§ **EXERCISE DIRECTIONS**: Give again, word for word, every line below from the one that has "shipping: 7.95 -> 9.95" through the one that has "total: 436.50 -> 383.33", both included, and no others.

(Entries taken from a collection)
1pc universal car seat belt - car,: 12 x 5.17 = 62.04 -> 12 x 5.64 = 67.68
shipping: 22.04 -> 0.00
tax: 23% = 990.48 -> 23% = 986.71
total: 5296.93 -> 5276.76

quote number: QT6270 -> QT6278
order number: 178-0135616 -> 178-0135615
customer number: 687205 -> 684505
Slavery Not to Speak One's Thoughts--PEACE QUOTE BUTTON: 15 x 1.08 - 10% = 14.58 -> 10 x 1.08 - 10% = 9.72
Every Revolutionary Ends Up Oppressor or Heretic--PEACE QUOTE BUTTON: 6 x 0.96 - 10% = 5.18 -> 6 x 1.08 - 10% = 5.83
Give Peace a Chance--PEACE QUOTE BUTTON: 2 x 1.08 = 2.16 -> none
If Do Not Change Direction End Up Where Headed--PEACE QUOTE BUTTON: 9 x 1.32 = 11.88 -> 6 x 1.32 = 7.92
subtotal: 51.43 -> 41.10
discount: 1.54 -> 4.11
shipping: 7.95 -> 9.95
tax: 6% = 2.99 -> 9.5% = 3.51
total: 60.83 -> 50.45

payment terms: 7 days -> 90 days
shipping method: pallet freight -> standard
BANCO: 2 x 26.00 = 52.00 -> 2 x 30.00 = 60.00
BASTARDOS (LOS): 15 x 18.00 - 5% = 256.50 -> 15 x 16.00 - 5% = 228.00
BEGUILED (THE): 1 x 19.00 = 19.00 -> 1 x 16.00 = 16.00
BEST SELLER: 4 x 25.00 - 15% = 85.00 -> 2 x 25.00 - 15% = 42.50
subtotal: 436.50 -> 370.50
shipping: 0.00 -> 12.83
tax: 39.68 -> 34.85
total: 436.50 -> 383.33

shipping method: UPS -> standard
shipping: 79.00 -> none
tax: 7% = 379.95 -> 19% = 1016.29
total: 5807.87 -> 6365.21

§ **SOLVED PROBLEM**:
shipping: 7.95 -> 9.95
tax: 6% = 2.99 -> 9.5% = 3.51
total: 60.83 -> 50.45

payment terms: 7 days -> 90 days
shipping method: pallet freight -> standard
BANCO: 2 x 26.00 = 52.00 -> 2 x 30.00 = 60.00
BASTARDOS (LOS): 15 x 18.00 - 5% = 256.50 -> 15 x 16.00 - 5% = 228.00
BEGUILED (THE): 1 x 19.00 = 19.00 -> 1 x 16.00 = 16.00
BEST SELLER: 4 x 25.00 - 15% = 85.00 -> 2 x 25.00 - 15% = 42.50
subtotal: 436.50 -> 370.50
shipping: 0.00 -> 12.83
tax: 39.68 -> 34.85
total: 436.50 -> 383.33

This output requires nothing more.